ふとそんなことを思い出すが、マイクに余計なことはするなと釘をさされていたので、エルはお皿をトレーに乗せると、失礼しました、と言って、マイクの後ろに戻った。マイクは少しだけ迷った態度を見せたあと、それでは失礼いたします、と言うとエルを連れて部屋から出た。







エルとマイクは、縦一列になってしばらく黙って歩いた。人通りのない廊下にくると、マイクが急に立ち止まった。そして、エルの方を振り向いた。エルは、マイクに何を言われるだろうと身構えた。すると、マイクの瞳はエルの予想に反して期待に光り輝いていた。


「…私、あんな殿下をみたのは本当に本当に久しぶりです…!!」


マイクは、心底嬉しそうに小躍りしながらそう言った。エルは、そ、そうですか…?と半信半疑でマイクを見た。


「(…終始ほぼ無言だったし、圧はあった気がしたけど…)」

「さすがエル様の外見!最上級の外見!!」


マイクはそうエルを囃し立てる。エルは、褒められているのかなんなのかわからずに苦笑いを返すしかなかった。


「ぜひこの調子で次もお願いします!!」


マイクは、トレーを戻したらお仕事に戻ってください、というと、ほとんどスキップをしながら廊下を歩いていった。するとおもむろに振り返り、お菓子はお好きにしてください!と歌うようにいうとまたスキップを再開した。

エルはしばらくその背中を見つめたあと、とりあえず失敗ではなかったのだと安心して、そしたらどっと身体に疲れを感じた。
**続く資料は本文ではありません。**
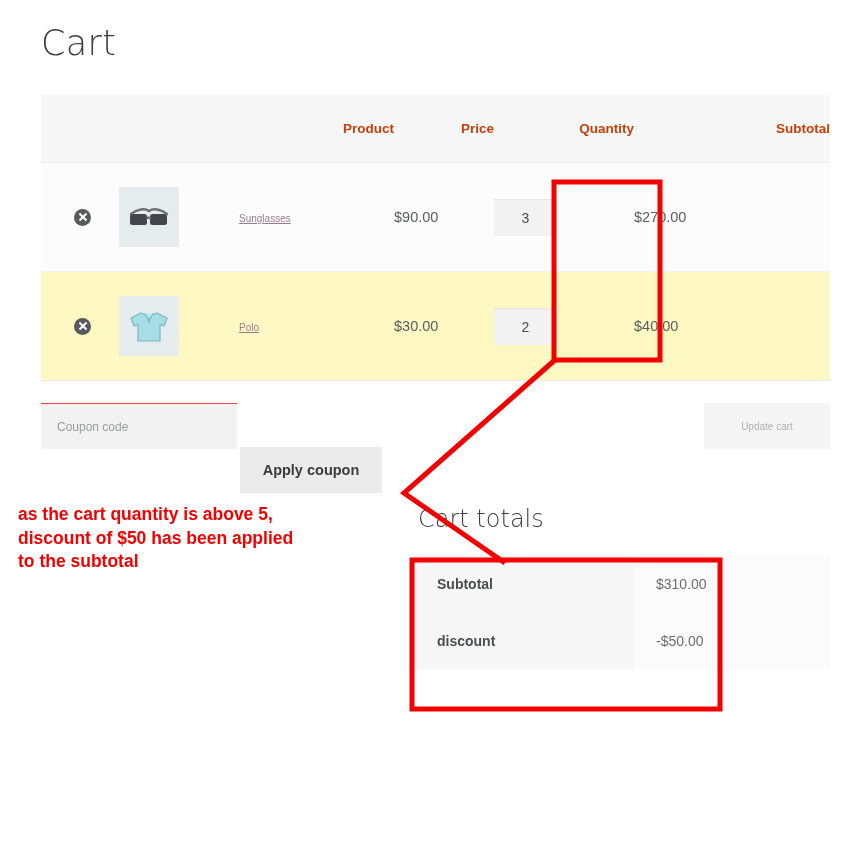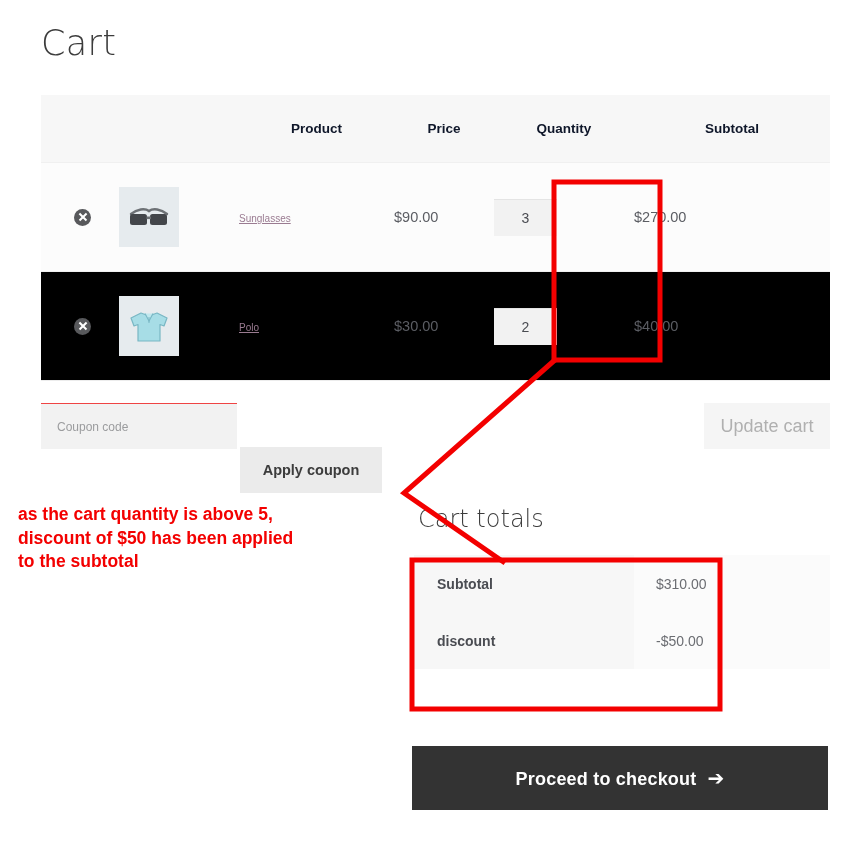--- a/index.html
+++ b/index.html
@@ -35,33 +35,33 @@
     left: 41px;
     top: 95px;
     width: 789px;
     border-collapse: collapse;
   }
   .cart-table thead tr { background: #f7f7f7; }
   .cart-table thead th {
     padding: 26px 0 26px 0;
     font-size: 13.5px;
     font-weight: bold;
-    color: #0f172a;
-    text-align: center;
+    color: #c2410c;
+    text-align: right;
     border: none;
   }
   .col-remove { width: 78px; }
   .col-thumb  { width: 120px; }
   .col-prod   { width: 155px; }
   .col-price  { width: 100px; }
   .col-qty    { width: 140px; }
   .col-sub    { width: 196px; }
 
   .cart-table tbody tr { background: #fcfcfc; }
-  .cart-table tbody tr.row-alt { background: #000000; }
+  .cart-table tbody tr.row-alt { background: #fef9c3; }
   .cart-table tbody td {
     padding: 0;
     height: 109px;
     vertical-align: middle;
     font-size: 14.5px;
     color: #5b5d63;
     border-top: 1px solid #f0f0f0;
   }
 
   .remove-icon {
@@ -145,21 +145,21 @@
     cursor: pointer;
     margin-top: 44px;
   }
   .update-cart-btn {
     position: absolute;
     right: 0; top: 22px;
     width: 126px; height: 46px;
     background: #f5f5f5;
     border: none;
     font-family: "Liberation Sans", sans-serif;
-    font-size: 18px;
+    font-size: 10px;
     color: #b0b0b0;
     cursor: default;
   }
 
   
   .totals-heading {
     position: absolute;
     left: 418px;
     top: 505px;
     font-family: "DejaVu Sans", sans-serif;
@@ -318,23 +318,20 @@
         <th>Subtotal</th>
         <td>$310.00</td>
       </tr>
       <tr>
         <th>discount</th>
         <td>-$50.00</td>
       </tr>
     </tbody>
   </table>
 
-  <button class="checkout-btn">
-    <span>Proceed to checkout</span><span class="arrow">➔</span>
-  </button>
 
   <svg class="annot-layer" width="861" height="845" viewBox="0 0 861 845">
 
     <rect x="554" y="182" width="106" height="178" fill="none" stroke="#f30000" stroke-width="5"></rect>
 
     <rect x="412" y="560" width="308" height="149" fill="none" stroke="#f30000" stroke-width="5"></rect>
 
     <polyline points="556,359 404,493 505,563" fill="none" stroke="#f30000" stroke-width="5" stroke-linejoin="miter" stroke-linecap="butt"></polyline>
   </svg>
「(…落とし物を届けてもらったお礼を言えなかった)」


エルにそんな後悔がよぎるけれど、あの場面で言えるわけがないので仕方ない、と自分で自分を納得させた。


「(…それじゃあ、お礼を普通に伝えられた時は?)」


ふとそんなことを思いつく。あの頃、アランはエルのために会いに来てくれたり、贈り物をしてくれたり、していた。その彼の厚意に、エルは誠心誠意向き合えていただろうか。感謝の気持を伝えられていただろうか。

思い返せばエルは、周りの目を気にしてばかりで、アランに対して心からの感謝をできていなかったように思う。うわべではお礼を言えても、こんなことをされても困るや、早く自分のことなんて忘れてほしいとか、そんなことばかり内心考えていた。そんなアランに対して不誠実な自分を、今になって失礼なことをしていたとも、でもあの時は自分が心を保つために精一杯だったからとも、エルは思う。


「(…まともに感謝すら伝えられなくなってからこんなことを考えるなんて)」


エルは息が詰まるような気持ちになったあと、頭を左右に振って、考えても仕方がない、と無理やりあきらめると、トレーを返すために歩き始めた。